United States District Court, S.D. Indiana, Indianapolis Division

September 20, 2019

KENYATTA MITCHELL as Administrator for the Estate of Jeff Tyson, deceased, et al. Plaintiffs,
v.
CITY OF INDIANAPOLIS, et al. Defendants.

          ORDER ON DEFENDANTS' OBJECTION TO MAGISTRATE JUDGE'S ORDER GRANTING PLAINTIFFS' MOTION FOR LEAVE TO FILE SECOND AMENDED COMPLAINT

          SARAH EVANS BARKER, JUDGE

         On August 6, 2019, Plaintiffs filed a Motion for Leave to File Second Amended Complaint in order to correct a typographical error in Defendant Officer Nicholas Wroblewski's name.
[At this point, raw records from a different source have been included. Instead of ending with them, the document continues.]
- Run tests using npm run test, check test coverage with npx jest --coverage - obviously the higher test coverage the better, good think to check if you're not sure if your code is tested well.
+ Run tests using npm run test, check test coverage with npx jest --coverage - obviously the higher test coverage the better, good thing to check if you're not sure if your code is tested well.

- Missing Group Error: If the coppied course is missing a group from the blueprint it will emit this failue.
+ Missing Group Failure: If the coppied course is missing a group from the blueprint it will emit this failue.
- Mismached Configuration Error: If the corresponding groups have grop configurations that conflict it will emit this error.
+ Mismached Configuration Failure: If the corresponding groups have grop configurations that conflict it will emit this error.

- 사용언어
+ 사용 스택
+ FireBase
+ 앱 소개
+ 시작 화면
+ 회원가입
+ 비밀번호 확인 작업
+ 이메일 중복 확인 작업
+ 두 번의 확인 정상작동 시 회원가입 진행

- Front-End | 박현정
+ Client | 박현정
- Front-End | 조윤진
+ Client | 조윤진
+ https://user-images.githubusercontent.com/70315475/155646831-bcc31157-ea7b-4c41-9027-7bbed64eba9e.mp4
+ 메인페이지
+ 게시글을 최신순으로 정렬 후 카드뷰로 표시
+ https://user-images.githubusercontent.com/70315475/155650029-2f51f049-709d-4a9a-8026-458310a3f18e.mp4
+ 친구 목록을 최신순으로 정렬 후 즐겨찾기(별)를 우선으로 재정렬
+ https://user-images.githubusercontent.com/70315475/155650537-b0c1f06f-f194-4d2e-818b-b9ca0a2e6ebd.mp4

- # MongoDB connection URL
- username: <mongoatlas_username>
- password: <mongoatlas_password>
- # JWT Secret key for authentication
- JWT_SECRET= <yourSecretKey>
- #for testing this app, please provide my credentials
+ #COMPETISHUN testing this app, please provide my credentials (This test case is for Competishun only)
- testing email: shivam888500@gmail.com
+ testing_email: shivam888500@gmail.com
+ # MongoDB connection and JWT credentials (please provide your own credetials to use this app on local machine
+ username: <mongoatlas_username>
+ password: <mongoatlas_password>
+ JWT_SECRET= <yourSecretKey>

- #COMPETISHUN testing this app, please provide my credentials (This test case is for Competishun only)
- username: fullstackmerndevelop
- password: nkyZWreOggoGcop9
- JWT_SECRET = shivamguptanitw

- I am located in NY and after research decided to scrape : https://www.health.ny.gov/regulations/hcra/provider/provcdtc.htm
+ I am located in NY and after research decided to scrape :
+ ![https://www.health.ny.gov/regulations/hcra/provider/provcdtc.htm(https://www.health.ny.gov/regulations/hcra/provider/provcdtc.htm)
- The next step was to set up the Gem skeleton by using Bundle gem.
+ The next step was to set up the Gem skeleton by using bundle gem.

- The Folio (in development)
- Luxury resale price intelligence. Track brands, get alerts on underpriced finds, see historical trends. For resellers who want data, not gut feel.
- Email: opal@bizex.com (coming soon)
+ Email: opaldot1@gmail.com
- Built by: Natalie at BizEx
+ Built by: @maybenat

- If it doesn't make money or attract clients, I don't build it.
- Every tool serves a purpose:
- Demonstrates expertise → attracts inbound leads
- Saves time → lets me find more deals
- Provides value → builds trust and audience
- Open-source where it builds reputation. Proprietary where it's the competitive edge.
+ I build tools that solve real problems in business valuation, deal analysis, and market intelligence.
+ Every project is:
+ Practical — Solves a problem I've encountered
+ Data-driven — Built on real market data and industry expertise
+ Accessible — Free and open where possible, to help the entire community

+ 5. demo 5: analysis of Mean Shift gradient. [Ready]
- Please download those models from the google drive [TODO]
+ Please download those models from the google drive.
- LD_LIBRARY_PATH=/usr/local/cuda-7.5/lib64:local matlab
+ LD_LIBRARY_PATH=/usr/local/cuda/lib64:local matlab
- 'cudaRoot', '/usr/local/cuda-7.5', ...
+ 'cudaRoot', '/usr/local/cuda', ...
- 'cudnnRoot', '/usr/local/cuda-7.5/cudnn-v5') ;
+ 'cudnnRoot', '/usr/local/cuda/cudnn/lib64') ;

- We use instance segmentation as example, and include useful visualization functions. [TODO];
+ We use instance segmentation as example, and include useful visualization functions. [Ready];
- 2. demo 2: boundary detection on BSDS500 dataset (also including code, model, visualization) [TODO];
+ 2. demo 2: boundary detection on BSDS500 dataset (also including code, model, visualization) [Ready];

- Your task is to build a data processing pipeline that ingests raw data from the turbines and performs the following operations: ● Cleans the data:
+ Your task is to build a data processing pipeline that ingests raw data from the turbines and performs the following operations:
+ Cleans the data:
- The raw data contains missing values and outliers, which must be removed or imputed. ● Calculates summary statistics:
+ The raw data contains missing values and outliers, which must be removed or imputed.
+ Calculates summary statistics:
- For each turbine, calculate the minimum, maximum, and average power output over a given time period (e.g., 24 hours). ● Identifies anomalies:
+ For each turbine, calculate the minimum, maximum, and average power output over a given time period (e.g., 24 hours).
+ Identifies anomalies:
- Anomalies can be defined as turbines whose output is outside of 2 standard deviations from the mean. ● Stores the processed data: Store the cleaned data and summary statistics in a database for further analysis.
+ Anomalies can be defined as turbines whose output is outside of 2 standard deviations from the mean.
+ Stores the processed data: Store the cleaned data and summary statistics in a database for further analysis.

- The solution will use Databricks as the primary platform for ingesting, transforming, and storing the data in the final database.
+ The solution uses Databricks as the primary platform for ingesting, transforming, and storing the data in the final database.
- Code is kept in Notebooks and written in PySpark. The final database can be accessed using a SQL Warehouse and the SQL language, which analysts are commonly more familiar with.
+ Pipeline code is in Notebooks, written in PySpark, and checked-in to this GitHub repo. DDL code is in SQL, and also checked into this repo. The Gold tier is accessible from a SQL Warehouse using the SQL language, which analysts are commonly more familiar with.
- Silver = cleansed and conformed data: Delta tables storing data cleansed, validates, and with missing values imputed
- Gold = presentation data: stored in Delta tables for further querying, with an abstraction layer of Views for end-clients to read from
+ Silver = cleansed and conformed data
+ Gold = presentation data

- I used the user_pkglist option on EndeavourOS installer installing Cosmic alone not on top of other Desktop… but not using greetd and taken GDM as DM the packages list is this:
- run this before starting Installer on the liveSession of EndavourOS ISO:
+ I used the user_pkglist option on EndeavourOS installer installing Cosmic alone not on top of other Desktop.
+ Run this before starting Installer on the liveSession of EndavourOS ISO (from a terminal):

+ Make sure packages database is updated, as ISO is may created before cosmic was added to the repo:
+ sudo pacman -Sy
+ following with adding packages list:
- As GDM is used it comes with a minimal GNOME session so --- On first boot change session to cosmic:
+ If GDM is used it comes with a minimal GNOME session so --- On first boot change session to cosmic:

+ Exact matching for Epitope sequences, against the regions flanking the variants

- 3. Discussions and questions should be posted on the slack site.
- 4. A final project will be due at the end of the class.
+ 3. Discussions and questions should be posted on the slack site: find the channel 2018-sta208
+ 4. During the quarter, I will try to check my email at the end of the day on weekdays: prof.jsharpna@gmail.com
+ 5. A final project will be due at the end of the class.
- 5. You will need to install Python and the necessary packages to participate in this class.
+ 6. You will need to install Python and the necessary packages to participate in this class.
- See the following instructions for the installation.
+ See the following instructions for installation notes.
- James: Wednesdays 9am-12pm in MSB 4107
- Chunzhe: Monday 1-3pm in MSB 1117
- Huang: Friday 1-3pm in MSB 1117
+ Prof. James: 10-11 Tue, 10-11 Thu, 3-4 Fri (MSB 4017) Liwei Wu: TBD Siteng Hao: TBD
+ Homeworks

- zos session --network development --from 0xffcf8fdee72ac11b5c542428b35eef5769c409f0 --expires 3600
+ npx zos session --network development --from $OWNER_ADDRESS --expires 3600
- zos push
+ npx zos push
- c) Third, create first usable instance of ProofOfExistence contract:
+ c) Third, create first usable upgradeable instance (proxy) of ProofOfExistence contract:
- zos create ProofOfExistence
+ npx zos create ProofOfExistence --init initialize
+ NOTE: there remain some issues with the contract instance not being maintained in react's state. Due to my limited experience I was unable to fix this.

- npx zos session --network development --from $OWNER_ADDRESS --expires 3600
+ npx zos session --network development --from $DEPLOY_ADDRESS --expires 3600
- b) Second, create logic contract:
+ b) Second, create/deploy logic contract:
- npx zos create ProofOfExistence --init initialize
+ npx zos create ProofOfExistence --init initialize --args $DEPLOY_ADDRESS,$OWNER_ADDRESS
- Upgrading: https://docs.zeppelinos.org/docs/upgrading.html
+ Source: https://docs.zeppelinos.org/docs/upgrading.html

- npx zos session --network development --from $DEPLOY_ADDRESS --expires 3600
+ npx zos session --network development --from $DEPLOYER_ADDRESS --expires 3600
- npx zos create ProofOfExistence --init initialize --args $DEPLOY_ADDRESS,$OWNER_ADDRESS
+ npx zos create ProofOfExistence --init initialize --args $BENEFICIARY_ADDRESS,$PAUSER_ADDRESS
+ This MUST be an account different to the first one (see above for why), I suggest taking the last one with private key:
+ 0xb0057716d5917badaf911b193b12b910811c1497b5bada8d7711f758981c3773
Plaintiffs' first amended complaint incorrectly spelled Officer Wroblewski's name as “Wrobleski.” The sole purpose of Plaintiffs' motion to amend is to correct the misspelling.

         We referred the motion to Magistrate Judge Tim Baker, who found that the motion was supported by good cause and that Defendants' objection to the motion based on claims of prejudice, futility, and the like were unwarranted. He therefore granted the motion. Defendants have now appealed from that ruling by timely objection under Federal Rule of Civil Procedure 72(a).

         For the reasons detailed below, Defendant's objection is overruled.

         Standard of Review

          A magistrate judge's ruling on nondispositive matters will not be set aside by the district judge unless clearly erroneous or contrary to law. Fed.R.Civ.P. 72(a). A finding is clearly erroneous when “the reviewing court on the entire evidence is left with the definite and firm conviction that a mistake has been committed.” Anderson v. City of Bessemer, 470 U.S. 564, 573 (1985); see also Weeks v. Samsung Heavy Indus. Co., 126 F.3d 926, 943 (7th Cir. 1997).

         Discussion

          The primary grounds for Defendants' objection are that Plaintiffs have not demonstrated they were diligent in discovering and correcting the error in the spelling of Officer Wroblewski's name, and thus, have failed to establish “good cause” under Federal Rule of Civil Procedure 16(b)(4) for amending their complaint outside the deadline set forth in the Court's scheduling order.[1] The Seventh Circuit has stated that “Rule 16(b)'s ‘good cause' standard primarily considers the diligence of the party seeking the amendment.” Trustmark Ins. Co. v. Gen. & Cologne Life Re of Am., 424 F.3d 542, 553 (7th Cir. 2005) (quotation marks and citation omitted). While we agree that Plaintiffs should have been more diligent in discovering the misspelling of Officer Wroblewski's name and taking prompt action to correct the error, we nonetheless hold that the Magistrate Judge's finding that sufficient “good cause” existed to excuse the lateness of the requested amendment is not clearly erroneous or contrary to law.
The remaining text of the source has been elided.